*** MATERIALS PROVIDED Section Begins ***

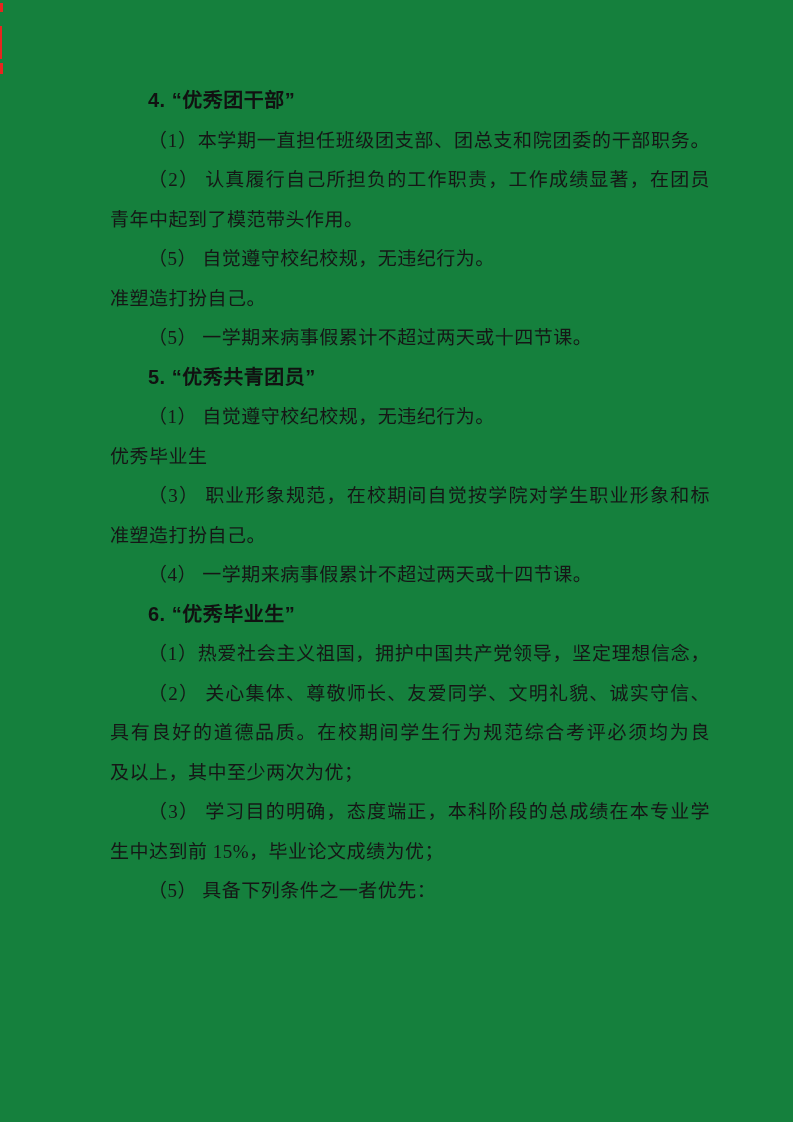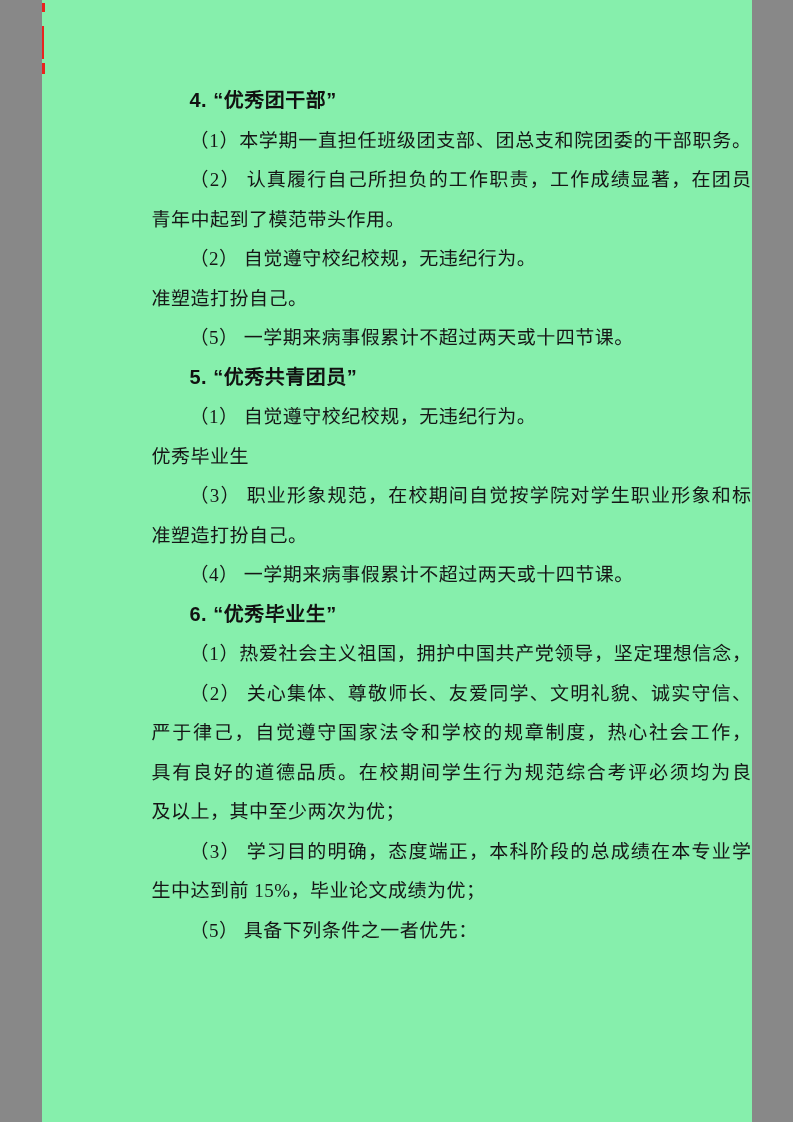--- a/index.html
+++ b/index.html
@@ -5,10 +5,10 @@
   html, body { margin: 0; padding: 0; background: #888; }
   .page {
     position: relative;
-    width: 710px;
+    width: 793px;
     height: 1122px;
     margin: 0 auto;
-    background: #86efac;
+    background: #15803d;
     overflow: hidden;
     font-family: "Liberation Serif", serif;
   }

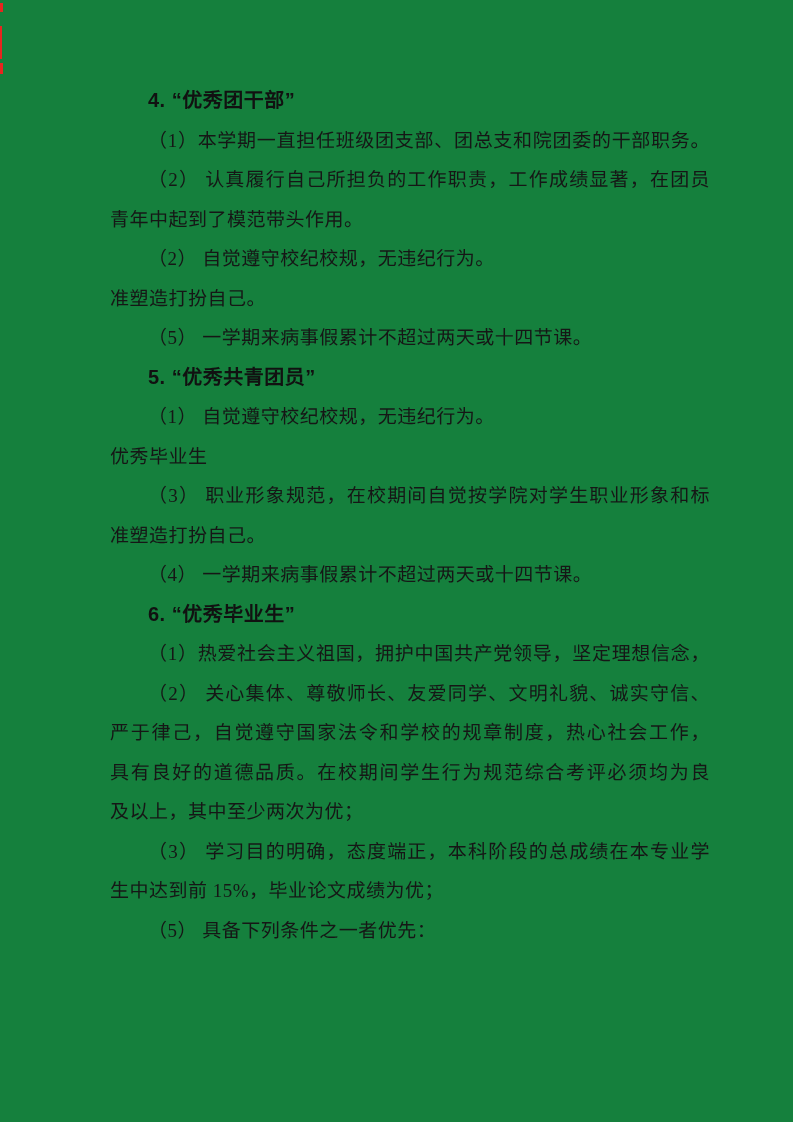--- a/index.html
+++ b/index.html
@@ -61,7 +61,7 @@
       <div class="line indent fill">（1）本学期一直担任班级团支部、团总支和院团委的干部职务。</div>
       <div class="line indent fill">（2） 认真履行自己所担负的工作职责，工作成绩显著，在团员</div>
       <div class="line">青年中起到了模范带头作用。</div>
-      <div class="line indent">（2） 自觉遵守校纪校规，无违纪行为。</div>
+      <div class="line indent">（5） 自觉遵守校纪校规，无违纪行为。</div>
       <div class="line">准塑造打扮自己。</div>
       <div class="line indent">（5） 一学期来病事假累计不超过两天或十四节课。</div>
       <div class="line heading indent">5. “优秀共青团员”</div>

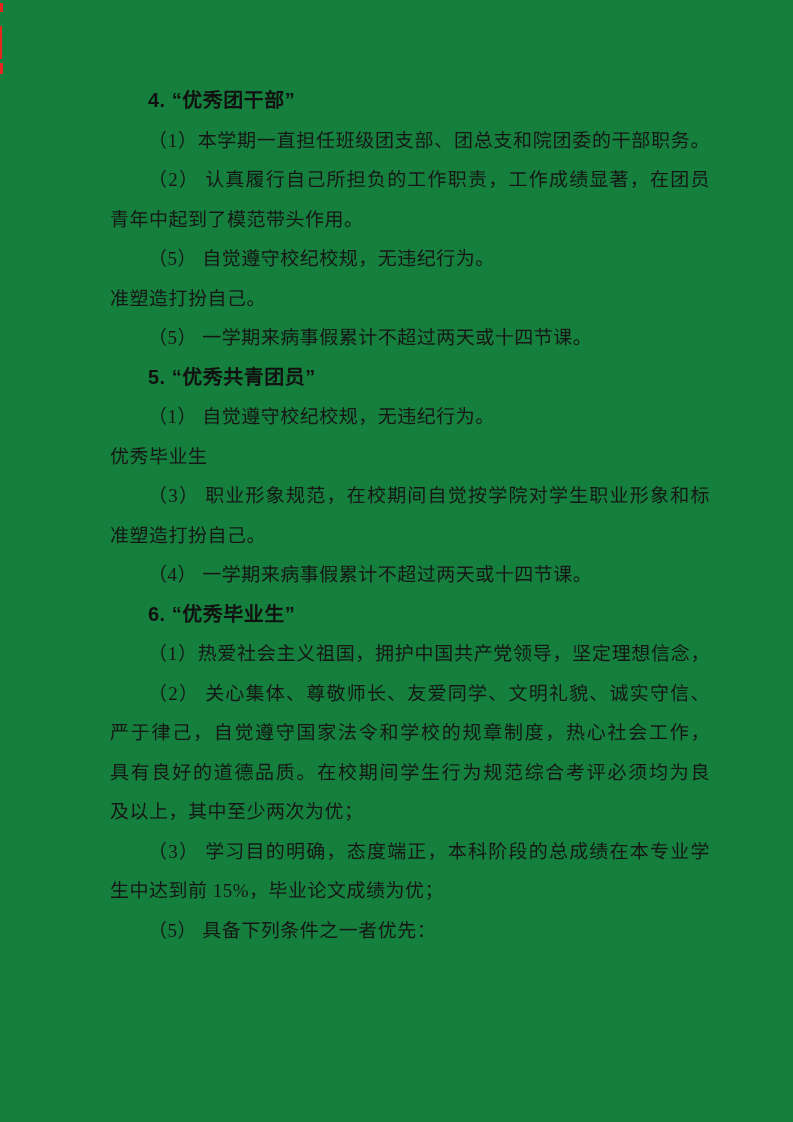--- a/index.html
+++ b/index.html
@@ -73,7 +73,6 @@
       <div class="line heading indent">6. “优秀毕业生”</div>
       <div class="line indent fill">（1）热爱社会主义祖国，拥护中国共产党领导，坚定理想信念，</div>
       <div class="line indent fill">（2） 关心集体、尊敬师长、友爱同学、文明礼貌、诚实守信、</div>
-      <div class="line fill">严于律己，自觉遵守国家法令和学校的规章制度，热心社会工作，</div>
       <div class="line fill">具有良好的道德品质。在校期间学生行为规范综合考评必须均为良</div>
       <div class="line">及以上，其中至少两次为优；</div>
       <div class="line indent fill">（3） 学习目的明确，态度端正，本科阶段的总成绩在本专业学</div>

*** MATERIALS PROVIDED Section Ends ***

• [EXERCISE PROMPT]: Above are records with pictures; repeat the records exactly and leave the pictures out.

• [WORKED SOLUTION]:
--- a/index.html
+++ b/index.html
@@ -5,10 +5,10 @@
   html, body { margin: 0; padding: 0; background: #888; }
   .page {
     position: relative;
-    width: 710px;
+    width: 793px;
     height: 1122px;
     margin: 0 auto;
-    background: #86efac;
+    background: #15803d;
     overflow: hidden;
     font-family: "Liberation Serif", serif;
   }

--- a/index.html
+++ b/index.html
@@ -61,7 +61,7 @@
       <div class="line indent fill">（1）本学期一直担任班级团支部、团总支和院团委的干部职务。</div>
       <div class="line indent fill">（2） 认真履行自己所担负的工作职责，工作成绩显著，在团员</div>
       <div class="line">青年中起到了模范带头作用。</div>
-      <div class="line indent">（2） 自觉遵守校纪校规，无违纪行为。</div>
+      <div class="line indent">（5） 自觉遵守校纪校规，无违纪行为。</div>
       <div class="line">准塑造打扮自己。</div>
       <div class="line indent">（5） 一学期来病事假累计不超过两天或十四节课。</div>
       <div class="line heading indent">5. “优秀共青团员”</div>

--- a/index.html
+++ b/index.html
@@ -73,7 +73,6 @@
       <div class="line heading indent">6. “优秀毕业生”</div>
       <div class="line indent fill">（1）热爱社会主义祖国，拥护中国共产党领导，坚定理想信念，</div>
       <div class="line indent fill">（2） 关心集体、尊敬师长、友爱同学、文明礼貌、诚实守信、</div>
-      <div class="line fill">严于律己，自觉遵守国家法令和学校的规章制度，热心社会工作，</div>
       <div class="line fill">具有良好的道德品质。在校期间学生行为规范综合考评必须均为良</div>
       <div class="line">及以上，其中至少两次为优；</div>
       <div class="line indent fill">（3） 学习目的明确，态度端正，本科阶段的总成绩在本专业学</div>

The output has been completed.